“See you on the other side.” These were pilot Jim Lovell’s last words before Apollo 8 disappeared behind the moon in the radio silence. To get into the right orbit around the moon, the main engine had to be ignited at exactly the right time, four minutes and seven seconds. And that moment occurred while the capsule was behind the moon. One mistake and three astronauts would float or crash into space forever.
On Earth it is December 24, 1968. After 34 blood-curdling minutes, Lovell speaks again. „Burn complete” he says. “Good to hear your voice”, Houston replies.
Luna 3, a Soviet satellite, took the first photographs of the far side of the moon in 1959. Jim Lovell, Frank Borman and Bill Anders were the first to see it with their own eyes.
Apollo 8 made ten orbits. Orion, the capsule of the Artemis II mission, will fly behind the moon only once, on Monday April 6 from 11:00 PM Dutch time. Orion moves into a ‘wider’ orbit about 10,000 kilometers away, meaning the passage (and radio silence) will last three hours.

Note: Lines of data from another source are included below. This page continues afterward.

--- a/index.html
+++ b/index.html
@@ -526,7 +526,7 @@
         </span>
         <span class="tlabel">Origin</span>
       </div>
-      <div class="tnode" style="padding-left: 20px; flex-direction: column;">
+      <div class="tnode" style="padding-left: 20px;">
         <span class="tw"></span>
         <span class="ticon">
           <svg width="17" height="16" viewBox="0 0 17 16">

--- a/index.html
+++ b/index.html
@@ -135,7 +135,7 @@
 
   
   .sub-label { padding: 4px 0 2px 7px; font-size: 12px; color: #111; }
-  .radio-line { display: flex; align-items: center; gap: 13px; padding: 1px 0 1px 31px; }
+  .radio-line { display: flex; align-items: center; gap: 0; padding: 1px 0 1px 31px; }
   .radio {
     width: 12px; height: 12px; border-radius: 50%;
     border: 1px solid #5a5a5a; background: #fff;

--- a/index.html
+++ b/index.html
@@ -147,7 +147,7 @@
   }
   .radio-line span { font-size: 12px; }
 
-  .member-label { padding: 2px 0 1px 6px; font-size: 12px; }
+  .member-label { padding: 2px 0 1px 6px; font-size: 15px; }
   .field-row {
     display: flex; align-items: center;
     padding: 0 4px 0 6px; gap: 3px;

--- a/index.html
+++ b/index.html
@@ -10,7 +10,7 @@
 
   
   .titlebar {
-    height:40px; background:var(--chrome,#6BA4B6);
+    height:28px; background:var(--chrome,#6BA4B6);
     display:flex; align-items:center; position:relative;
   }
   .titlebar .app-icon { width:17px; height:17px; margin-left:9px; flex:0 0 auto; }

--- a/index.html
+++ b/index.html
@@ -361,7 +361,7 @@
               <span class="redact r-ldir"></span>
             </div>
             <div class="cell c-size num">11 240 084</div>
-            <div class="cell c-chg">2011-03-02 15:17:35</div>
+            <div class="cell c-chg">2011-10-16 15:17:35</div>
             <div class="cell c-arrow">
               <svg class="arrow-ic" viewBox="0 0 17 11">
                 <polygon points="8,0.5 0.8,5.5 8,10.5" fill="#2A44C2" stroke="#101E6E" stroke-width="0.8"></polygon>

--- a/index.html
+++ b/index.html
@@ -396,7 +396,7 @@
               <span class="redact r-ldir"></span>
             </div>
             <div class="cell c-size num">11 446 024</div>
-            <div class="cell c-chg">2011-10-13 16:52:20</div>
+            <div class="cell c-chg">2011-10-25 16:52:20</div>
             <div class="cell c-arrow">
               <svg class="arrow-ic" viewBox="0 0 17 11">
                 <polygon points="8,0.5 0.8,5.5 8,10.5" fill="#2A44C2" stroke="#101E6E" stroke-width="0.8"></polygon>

The Artemis mission is mainly a test flight in preparation for new moon landings and later trips to Mars, which revolves around the physical condition of the four astronauts. However, in the meantime, they will also study the moon’s south polar region, in particular, with photos and video. In daylight.
Pink Floyd
So never mention the back dark side of the moonestablished since the eponymous Pink Floyd album from March 1973. The back is not dark, unlit. During a month it receives as much light from the sun as any other part. At the new moon, when the moon is between the Earth and the sun, its far side is in full sunlight. Then ‘our’ side is the dark side.
On April 6 the moon is approaching its last quarter. Seen from Earth. On the far side there is plenty of ‘daylight’.

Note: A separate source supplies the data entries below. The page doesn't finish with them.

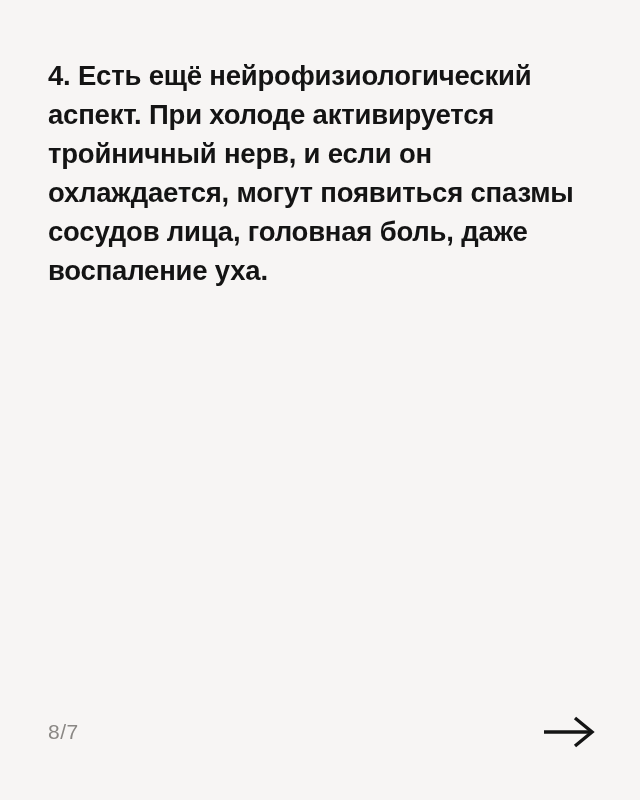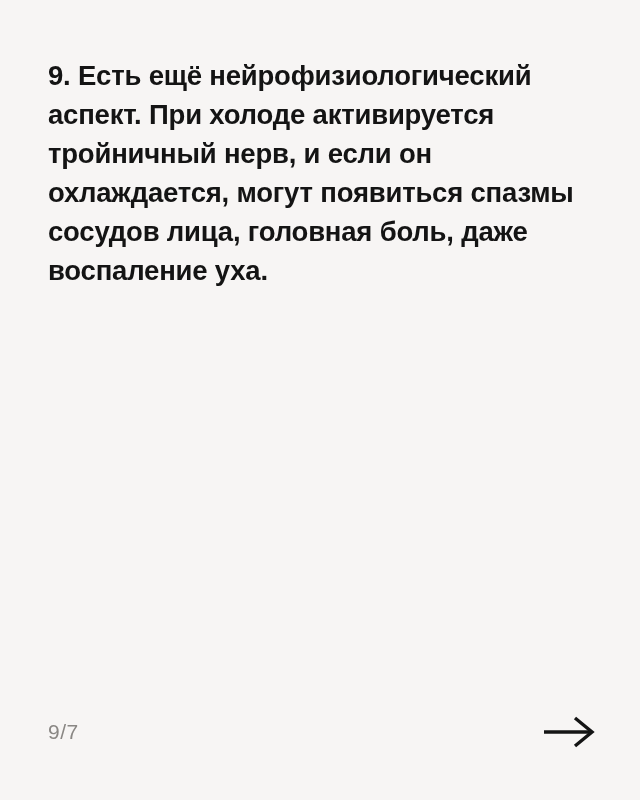--- a/index.html
+++ b/index.html
@@ -73,7 +73,7 @@
 
 <div class="slide">
 
-  <p class="para-bold">9. Есть ещё нейрофизиологический аспект. При холоде активируется тройничный нерв, и если он охлаждается, могут появиться спазмы сосудов лица, головная боль, даже воспаление уха.</p>
+  <p class="para-bold">4. Есть ещё нейрофизиологический аспект. При холоде активируется тройничный нерв, и если он охлаждается, могут появиться спазмы сосудов лица, головная боль, даже воспаление уха.</p>
 
   <div class="gap-block"></div>
 

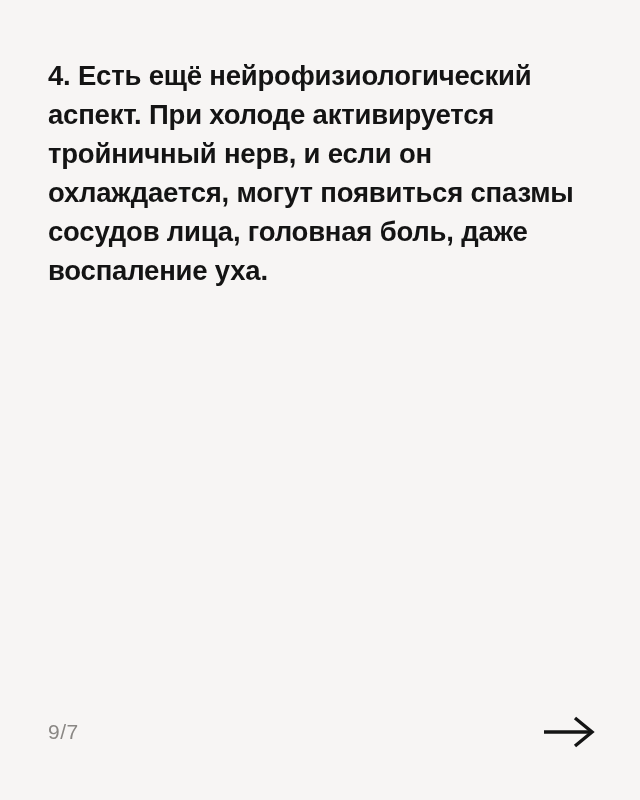--- a/index.html
+++ b/index.html
@@ -79,7 +79,7 @@
 
 
   <div class="footer">
-    <span class="page-counter">9/7</span>
+    <span class="page-counter">8/7</span>
     <span class="next-arrow">
       <svg width="56" height="34" viewBox="0 0 56 34" aria-hidden="true">
         <line x1="2" y1="17" x2="48" y2="17" stroke="currentColor" stroke-width="3.4" stroke-linecap="butt"></line>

Probe Luna 3 ultimately sent seventeen photos, more or less intact, to Earth
In the time in which the moon revolves once around the earth, the moon also makes exactly one revolution around its own axis. That is why the moon always shows the earth one and the same face. The back is dark only in the sense of unseen, a blind spot, luna incognita.
The Luna 3 probe, launched two years after Sputnik, with which the Soviet Union won the first race to space in 1957, took a total of 29 photos. There were eventually seventeen were sent to Earth more or less intact. Together enough for a rough ‘atlas’ of the back. Striking: on that side there are fewer and smaller ‘seas’ – relatively smooth and dark parts – and many craters and ridges.

Images of the back taken by Luna 3 in 1959.
Photos Getty Images
Moonsick
We pretty much know what the moon does to the earth. She dictates – with the sun to a lesser extent – ebb and flow. Some insects navigate by moonlight. There is evidence that the moon phase influences our sleep cycle. And the worst lunatics it used to be found, as is known, during the full moon.
But there still is not a widely accepted theory about why both sides of the moon are so different. Even after countless flights around the moon and landings samples of which were brought back to Earth – also from the back side in 2019 by the Chinese Chang’e 4 mission – it remains a mystery.
Apollo 8 astronaut Bill Anders later described the back as “a desolate, ravaged place.” But, he said, “it made the earth all the more beautiful.”

The eastern part of the far side of the moon. The photo was taken during the Apollo 16 mission in April 1972.
Photo NASA
Earthrise
Lovell would remember it that way: “As we continued our orbit, rays of sunlight began to illuminate the tops of the craters just sixty miles below us. Eventually, the far side was bathed in sunlight and we stared in silence as the ancient far side craters slowly rolled past beneath us. I saw the part of the moon that had been hidden from man for millions of years.”
And then the three saw what is only visible when you fly around the moon in that way: the rise of the Earth. Earthrisethe color photo that Anders made of it during their fourth revolution, was by magazine Life declared “one of the hundred photographs that changed the world.”
In 2018, exactly 50 years after his Apollo 8 flight, Bill Anders said: “We set out to explore the moon, but we discovered Earth.”